I would like to say thank you to those who read the article to the end. For those who save their time and immediately read the conclusions, I want to briefly summarize everything that is written above:
1. Using Kubernetes is very convenient because it is reliable, flexible and safe.
2. Use DeploymentSet to increase resilience and availability of the application. There is a chance that even if something breaks, neither you nor users will notice it.
3. If you don’t want to lose important data, periodically do Etcd backups and store them in an isolated place.
4. In k8s, you can update applications and add new containers without stopping their work (use DeploymentSet).
5. Performance can be directly increased only by updating. If you suffer from the lack of capacities and there is no way to increase them, use Horizontal Pod Autoscaler or Vertical Pod Autoscaler.
6. Horizontal Pod Autoscaler helps to avoid problems with scalability.
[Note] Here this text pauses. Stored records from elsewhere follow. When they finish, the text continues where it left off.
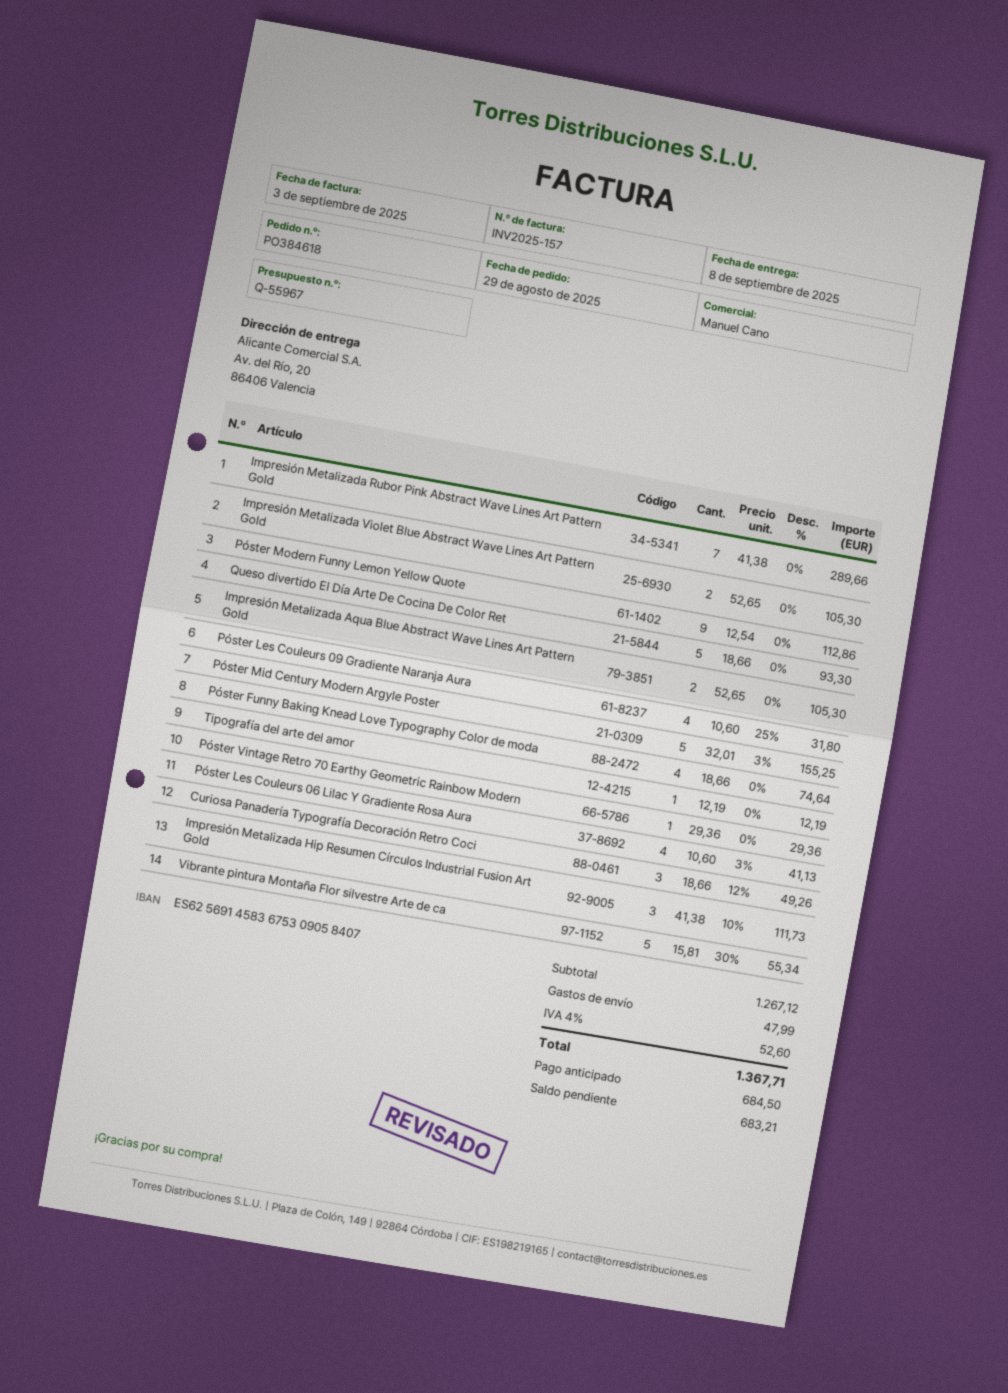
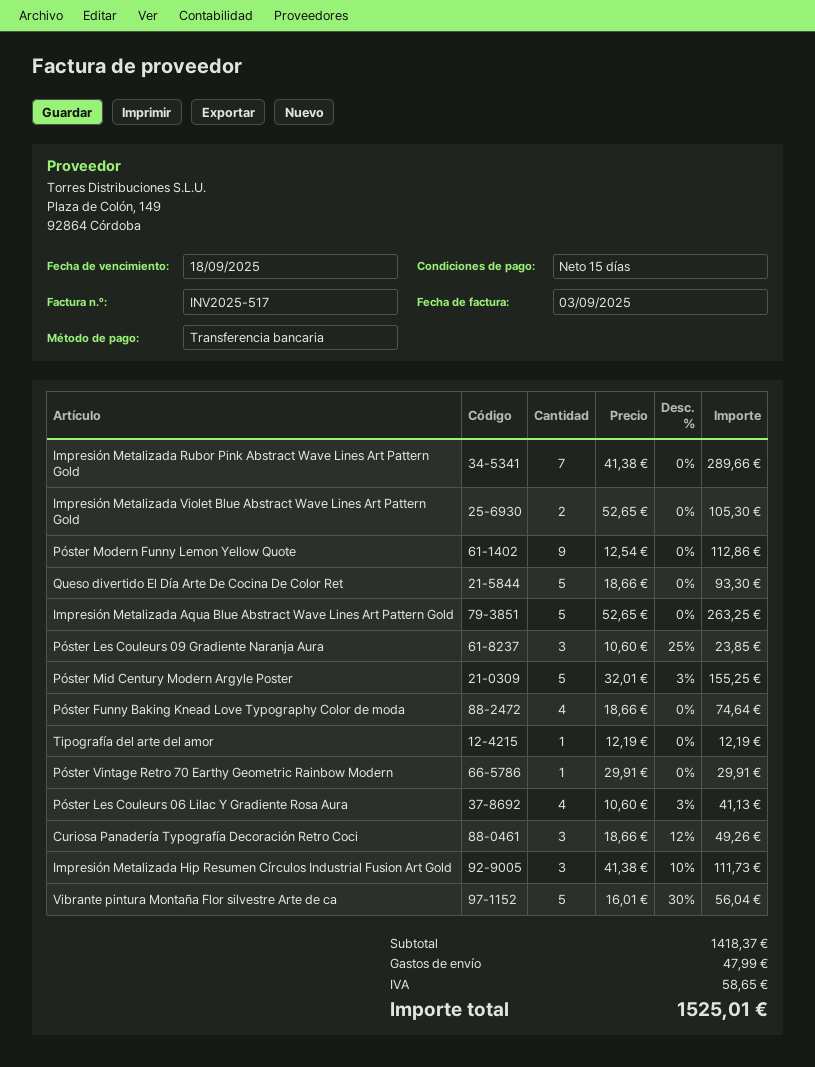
invoice number: INV2025-157 -> INV2025-517
Impresión Metalizada Aqua Blue Abstract Wave Lines Art Pattern Gold: 2 x 52.65 = 105.30 -> 5 x 52.65 = 263.25
Póster Les Couleurs 09 Gradiente Naranja Aura: 4 x 10.60 - 25% = 31.80 -> 3 x 10.60 - 25% = 23.85
Póster Vintage Retro 70 Earthy Geometric Rainbow Modern: 1 x 29.36 = 29.36 -> 1 x 29.91 = 29.91
Vibrante pintura Montaña Flor silvestre Arte de ca: 5 x 15.81 - 30% = 55.34 -> 5 x 16.01 - 30% = 56.04
subtotal: 1267.12 -> 1418.37
tax: 52.60 -> 58.65
total: 1367.71 -> 1525.01

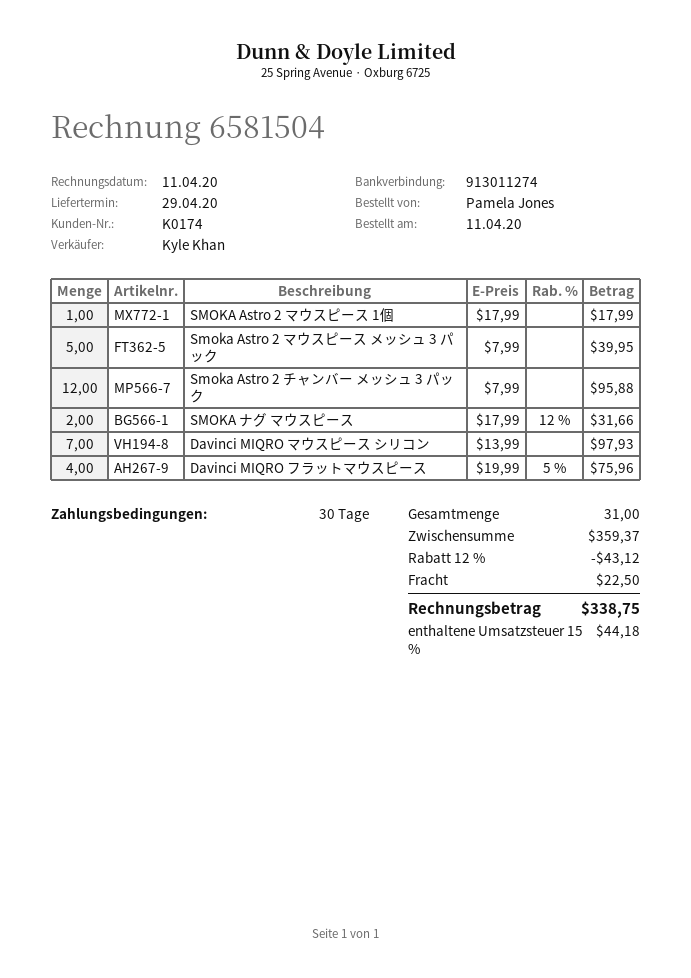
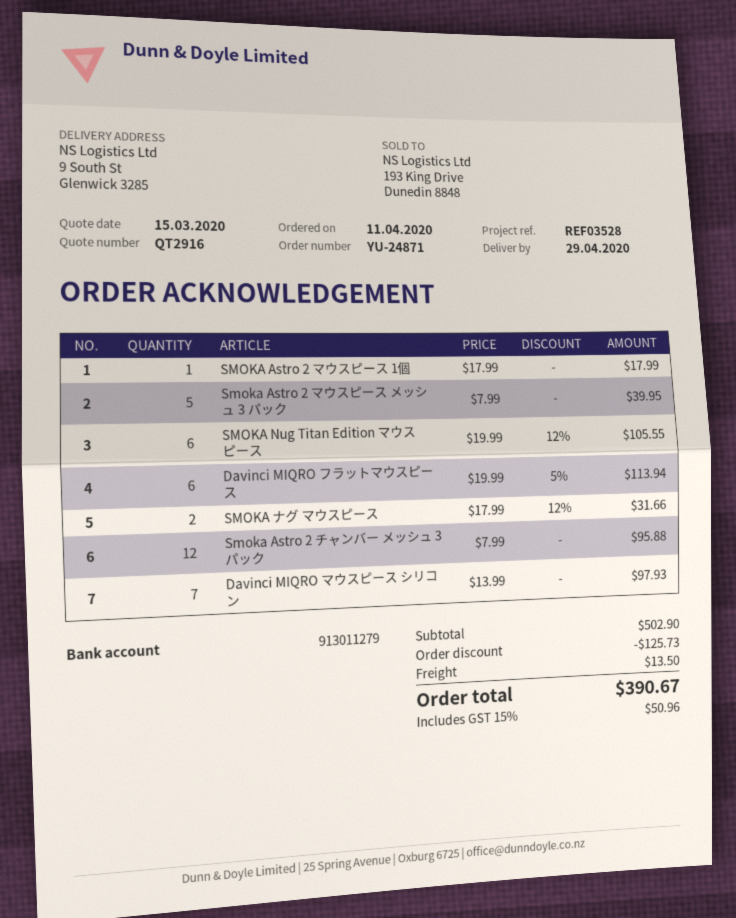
bank account: 913011274 -> 913011279
Davinci MIQRO フラットマウスピース: 4 x 19.99 - 5% = 75.96 -> 6 x 19.99 - 5% = 113.94
SMOKA Nug Titan Edition マウスピース: none -> 6 x 19.99 - 12% = 105.55
subtotal: 359.37 -> 502.90
discount: 43.12 -> 125.73
shipping: 22.50 -> 13.50
tax: 15% = 44.18 -> 15% = 50.96
total: 338.75 -> 390.67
7. Security is very important! To provide it use Anchore, Sysdig open source, Istio and Kube-hunter. It is not necessary to choose only one of them, you can run services in parallel, but be careful!
We have just covered the basic architectural requirements and their implementation using Kubernetes. I want to say that the list of tools that I described is not limited to them. In fact, k8s offers much more possibilities to work, and in this article I tried to describe my personal experience in solving tasks that are now being set for development teams. I would be pleased if you share your experience, ideas and examples. I always turn thumbs up on an active discussion of new opportunities!